Pasar modal Indonesia bersiap menyambut aksi korporasi penting dari empat emiten yang bergerak di sektor energi, infrastruktur, teknologi, serta pariwisata. Sejumlah emiten, termasuk PT Rukun Raharja Tbk. (RAJA), PT Multipolar Technology Tbk. (MLPT), dan PT Pembangunan Jaya Ancol Tbk. (PJAA), menjadwalkan pelaksanaan pemecahan nilai nominal saham atau stock split pada Juli 2026 mendatang. Langkah ini menjadi strategi utama untuk menyegarkan kembali aktivitas perdagangan saham mereka di lantai bursa.
Tren pelaksanaan stock split ini menunjukkan bahwa para emiten masih mengandalkan aksi korporasi tersebut sebagai instrumen efektif untuk merangkul lebih banyak investor ritel lokal. Dengan menurunkan harga per lembar saham secara nominal, akses masuk bagi pemodal dengan dana terbatas menjadi terbuka lebar. Pihak manajemen emiten berharap langkah ini mampu meningkatkan likuiditas harian dan menjaga momentum pergerakan saham agar tetap aktif ditransaksikan.

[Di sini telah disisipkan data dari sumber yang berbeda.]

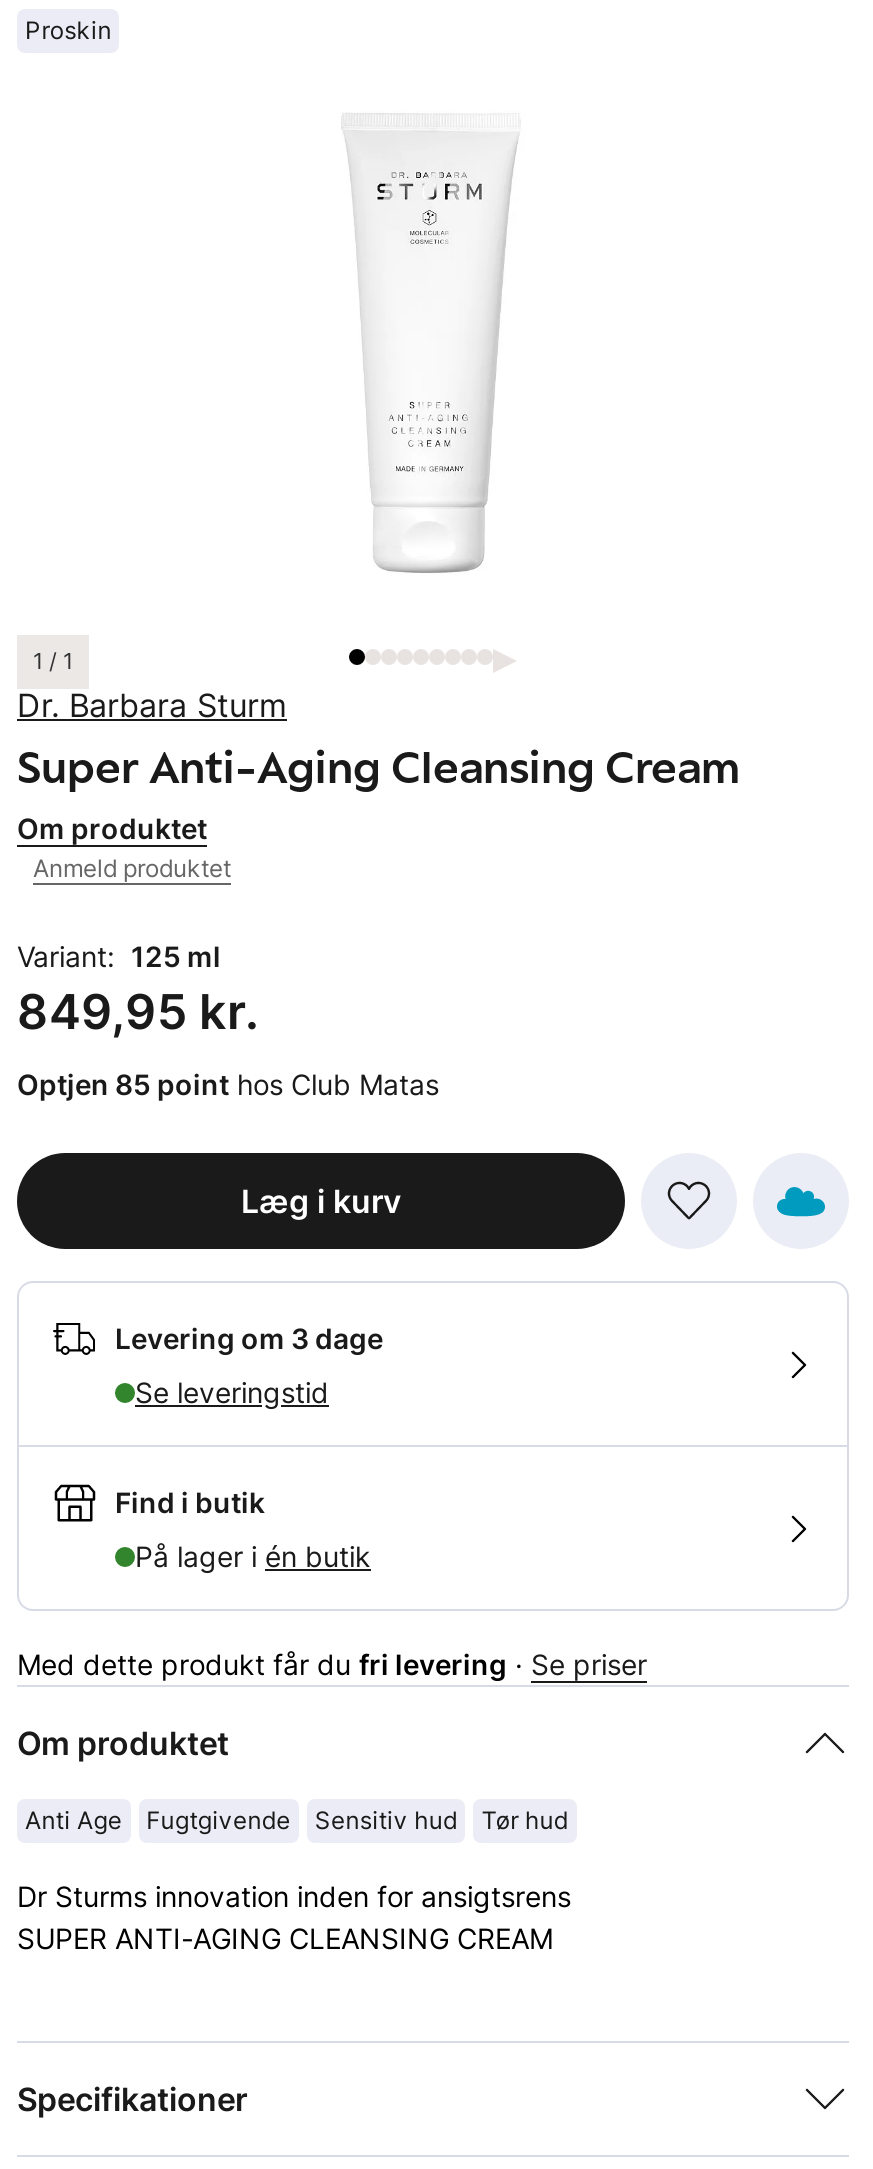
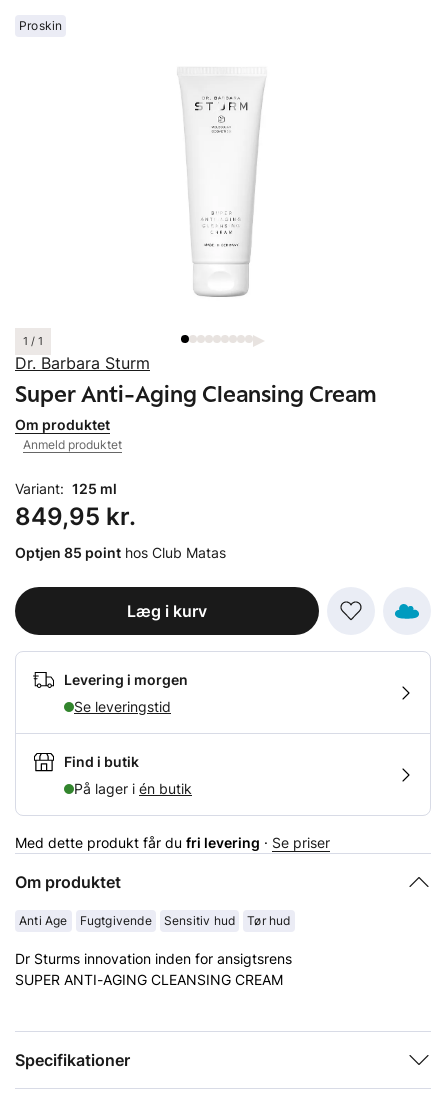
[115,1321,383,1355] Levering om 3 dage -> [64,671,188,688] Levering i morgen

Meski demikian, para pengamat pasar modal mengingatkan bahwa kesuksesan aksi pemecahan saham ini tidak terlepas dari kinerja keuangan dasar masing-masing perusahaan. Efektivitas stock split dalam jangka panjang akan sangat terbatas apabila tidak diiringi oleh fundamental bisnis yang kokoh. Tanpa pertumbuhan kinerja yang berkelanjutan, kenaikan harga saham pasca-pemecahan berisiko hanya bersifat sementara akibat sentimen pasar jangka pendek.